**EXERCISE DETAILS**.
Read the data, and whenever a line holds the word "number", report that line.

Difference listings

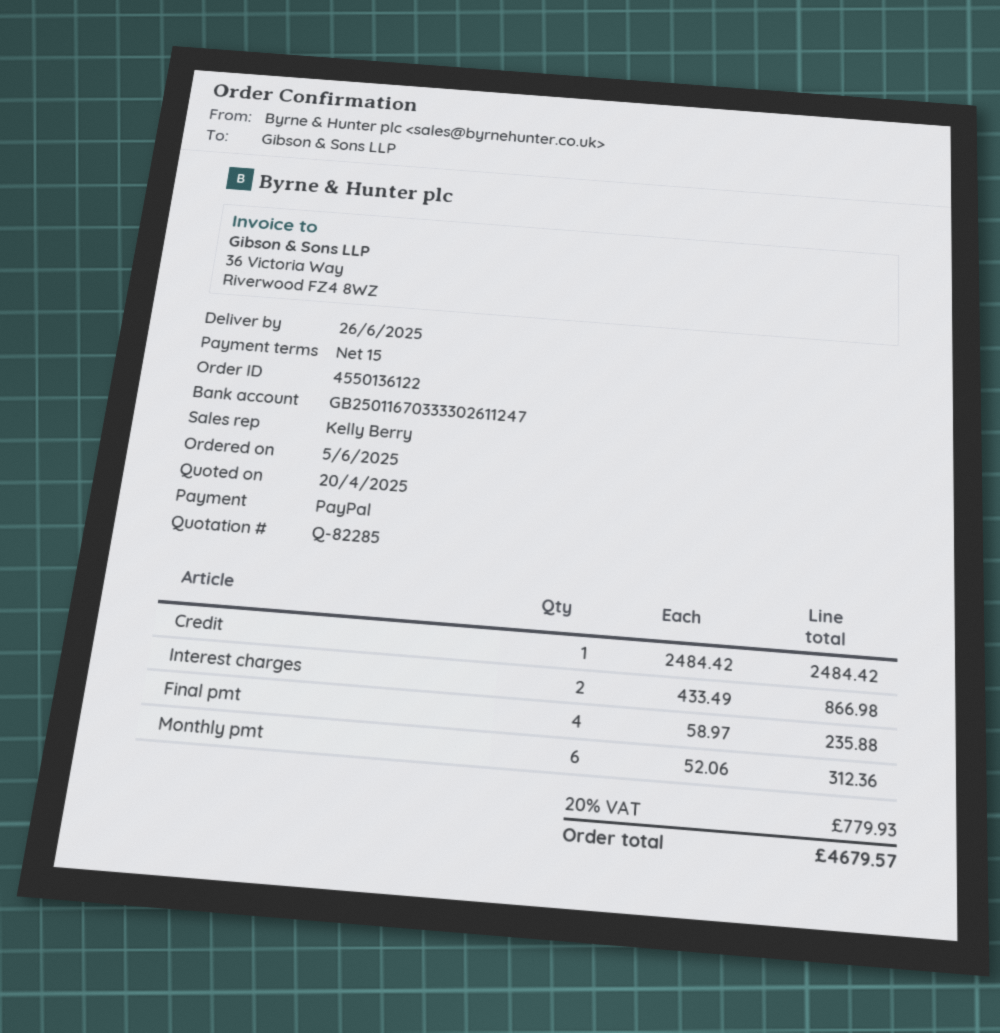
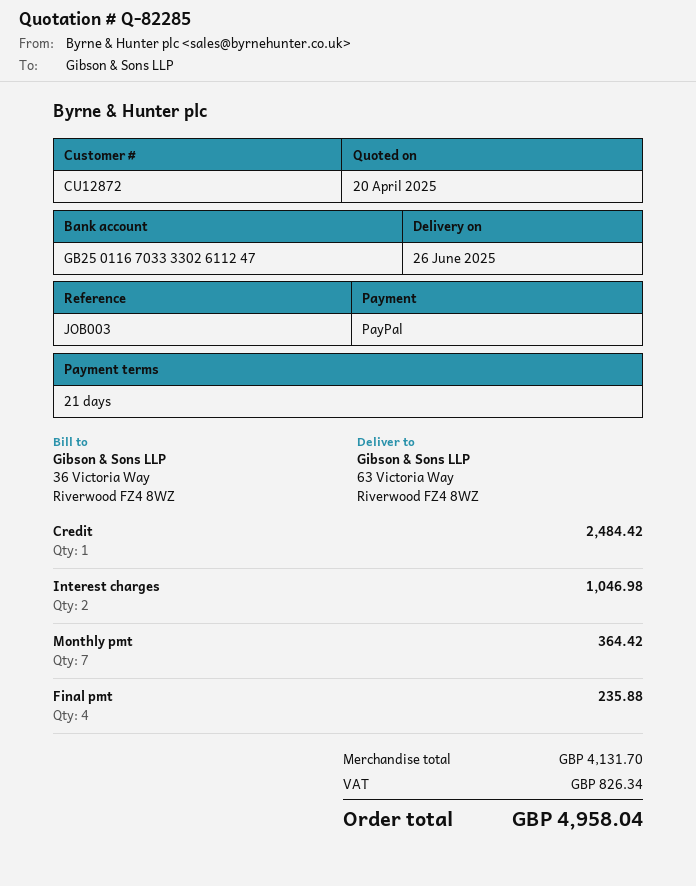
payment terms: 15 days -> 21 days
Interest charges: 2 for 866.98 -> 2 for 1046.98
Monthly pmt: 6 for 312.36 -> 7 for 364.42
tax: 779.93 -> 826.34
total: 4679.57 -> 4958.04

---

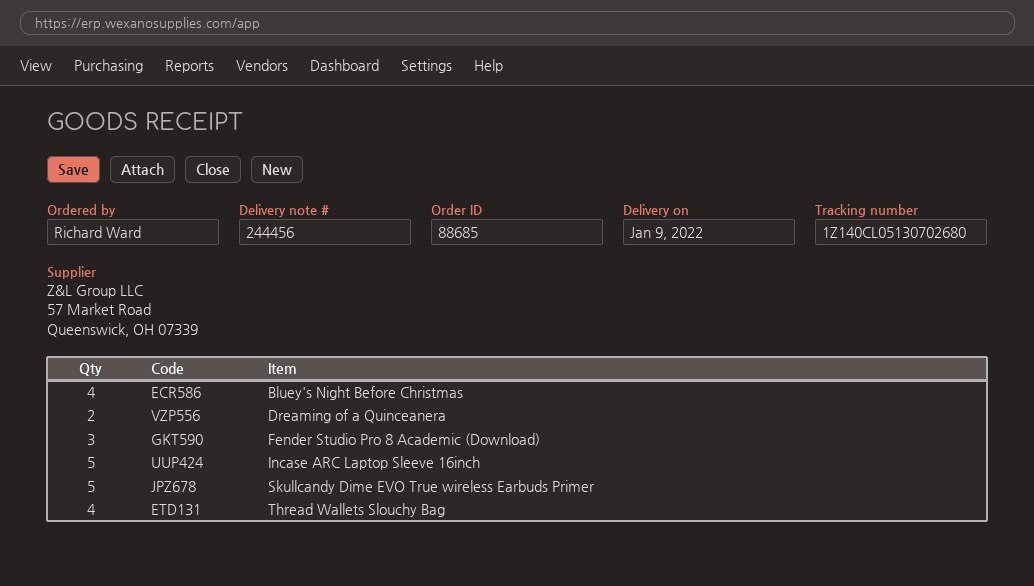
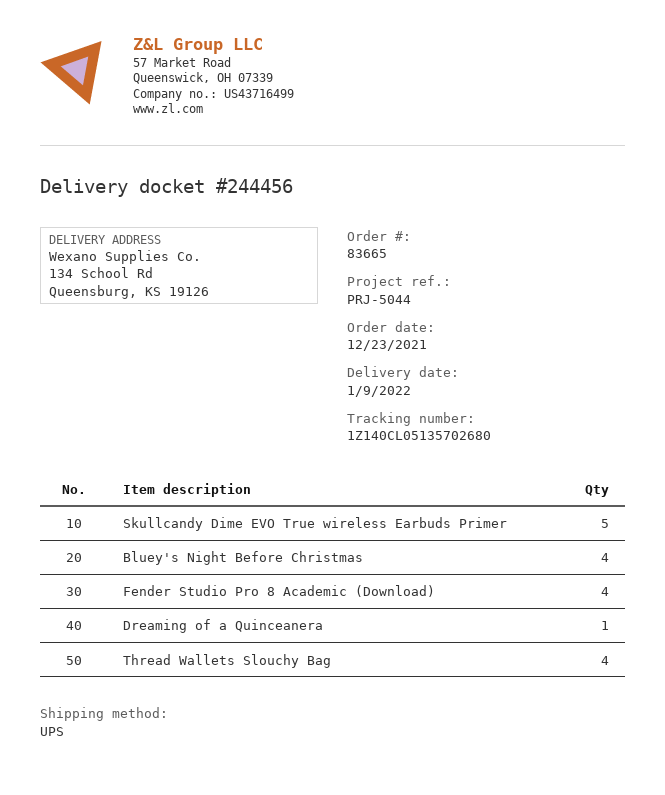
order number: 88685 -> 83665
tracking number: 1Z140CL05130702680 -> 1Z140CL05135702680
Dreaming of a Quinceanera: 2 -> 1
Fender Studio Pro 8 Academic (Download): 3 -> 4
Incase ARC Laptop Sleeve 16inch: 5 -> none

**EXERCISE SOLUTION**.
order number: 88685 -> 83665
tracking number: 1Z140CL05130702680 -> 1Z140CL05135702680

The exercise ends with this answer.